Э.Бронте «Грозовой перевал» Глава 14 читать онлайн бесплатно
Грозовой перевал — Глава 14
Прочитав это послание, я тотчас же отправилась к хозяину и сообщила ему, что его сестра прибыла на Грозовой Перевал и прислала мне письмо, в котором выражает сожаление о недуге миссис Линтон и умоляет о неотложной встрече. Она надеется, что ее брат сможет через меня без всякого промедления передать ей любой залог своего прощения.
– Прощения? – переспросил Линтон. – Мне нечего прощать ей, Эллен. Ты можешь пойти на Грозовой Перевал хоть сегодня, если пожелаешь. Передай ей, что я не держу на нее зла, но мне больно терять ее таким образом. Я ведь почти уверен, что не видать ей счастья. Однако о том, чтобы мне навестить ее, не может быть и речи: мы разлучены навек. Если ей действительно хочется мне угодить, то пусть убедит мерзавца, за которого она вышла замуж, оставить эти места.
– А вы не напишете ей хоть пару строк? – взмолилась я.
– Нет! – отчеканил он. – Это бесполезно. Больше никакого общения между мной и семьей Хитклифа, между ним и моими близкими!

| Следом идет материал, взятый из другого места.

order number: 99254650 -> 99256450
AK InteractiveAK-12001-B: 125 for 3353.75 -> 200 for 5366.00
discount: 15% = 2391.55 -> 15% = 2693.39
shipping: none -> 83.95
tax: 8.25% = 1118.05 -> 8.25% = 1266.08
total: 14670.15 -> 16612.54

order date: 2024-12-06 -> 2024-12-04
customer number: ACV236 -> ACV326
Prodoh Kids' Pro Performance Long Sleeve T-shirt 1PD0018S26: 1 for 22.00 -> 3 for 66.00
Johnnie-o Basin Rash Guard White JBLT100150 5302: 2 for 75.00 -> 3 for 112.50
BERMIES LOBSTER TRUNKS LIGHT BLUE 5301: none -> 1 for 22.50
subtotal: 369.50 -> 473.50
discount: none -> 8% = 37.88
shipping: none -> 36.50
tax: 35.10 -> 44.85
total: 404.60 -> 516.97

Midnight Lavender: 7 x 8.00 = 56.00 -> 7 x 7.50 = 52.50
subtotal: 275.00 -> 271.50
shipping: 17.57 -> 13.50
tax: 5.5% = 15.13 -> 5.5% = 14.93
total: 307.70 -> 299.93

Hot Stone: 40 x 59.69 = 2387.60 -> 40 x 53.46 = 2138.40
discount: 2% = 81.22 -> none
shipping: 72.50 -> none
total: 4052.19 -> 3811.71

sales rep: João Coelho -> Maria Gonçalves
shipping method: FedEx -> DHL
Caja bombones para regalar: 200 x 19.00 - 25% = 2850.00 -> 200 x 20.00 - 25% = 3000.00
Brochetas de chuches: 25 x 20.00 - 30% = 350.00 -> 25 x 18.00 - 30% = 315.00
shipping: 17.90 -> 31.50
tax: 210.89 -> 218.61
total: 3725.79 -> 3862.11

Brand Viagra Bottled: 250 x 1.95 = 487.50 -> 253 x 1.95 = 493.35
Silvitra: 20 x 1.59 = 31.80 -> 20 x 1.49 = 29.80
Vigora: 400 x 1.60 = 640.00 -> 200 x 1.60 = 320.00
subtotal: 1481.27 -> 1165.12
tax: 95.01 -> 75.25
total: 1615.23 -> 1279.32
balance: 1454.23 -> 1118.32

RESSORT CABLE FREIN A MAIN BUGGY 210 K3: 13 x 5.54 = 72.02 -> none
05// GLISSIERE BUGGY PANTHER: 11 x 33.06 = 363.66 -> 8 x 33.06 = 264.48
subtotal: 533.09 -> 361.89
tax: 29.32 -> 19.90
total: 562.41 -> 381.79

Я страшно огорчилась из-за холодности мистера Эдгара. Всю дорогу из усадьбы до Перевала я ломала себе голову над тем, как бы вложить в его слова хоть каплю сердечности, когда я буду передавать их Изабелле, и как смягчить его отказ написать своей родной сестре хотя бы несколько строк. Должна сказать, что она наверняка с самого утра выглядывала и высматривала, не иду ли я. Подходя через сад к дому, я увидела в окне ее лицо и поклонилась ей, но она тотчас отпрянула, как будто бы боялась, что ее заметят. Я вошла без стука. Дом, когда-то веселый и уютный, произвел на меня самое тягостное впечатление! Признаюсь, что на месте юной леди я бы хоть немного занялась уборкой, подмела бы пол у очага, стерла бы пыль со столов. Но ею уже овладел дух небрежения и запустения, витавший над этим местом. Ее красивое лицо побледнело и лишилось всякого одушевления, локоны развились и частью падали на шею, а частью были небрежно закручены вокруг головы. Похоже, она спала прямо в одежде и даже не потрудилась привести ее в порядок. Хиндли отсутствовал. Мистер Хитклиф сидел за столом и перебирал какие-то бумаги в своей записной книжке, но при моем появлении встал, вполне по-дружески осведомился, как я поживаю, и предложил мне сесть. Только он имел приличный вид среди всего, что его окружало. Скажу больше, никогда я не видела, чтобы он выглядел так хорошо. Обстоятельства столь сильно изменили облик и манеры этой пары, что стороннему наблюдателю Хитклиф показался бы истинным джентльменом по праву рождения, а его жена – маленькой деревенской замарашкой. Она нетерпеливо шагнула мне навстречу, протягивая руку за долгожданной весточкой. Я смогла только покачать головой в ответ. Она не поняла намека, и стоило мне отойти к буфету, чтобы положить на него шляпу, она последовала за мною и жарким шепотом потребовала отдать ей то что я принесла. Хитклиф разгадал ее хитрость и сказал:
– Если у тебя, Нелли, есть что-то для Изабеллы (а я уверен, что конечно, есть), отдай ей. Не нужно делать из этого тайну. У нас с милою женушкой нет секретов друг от друга.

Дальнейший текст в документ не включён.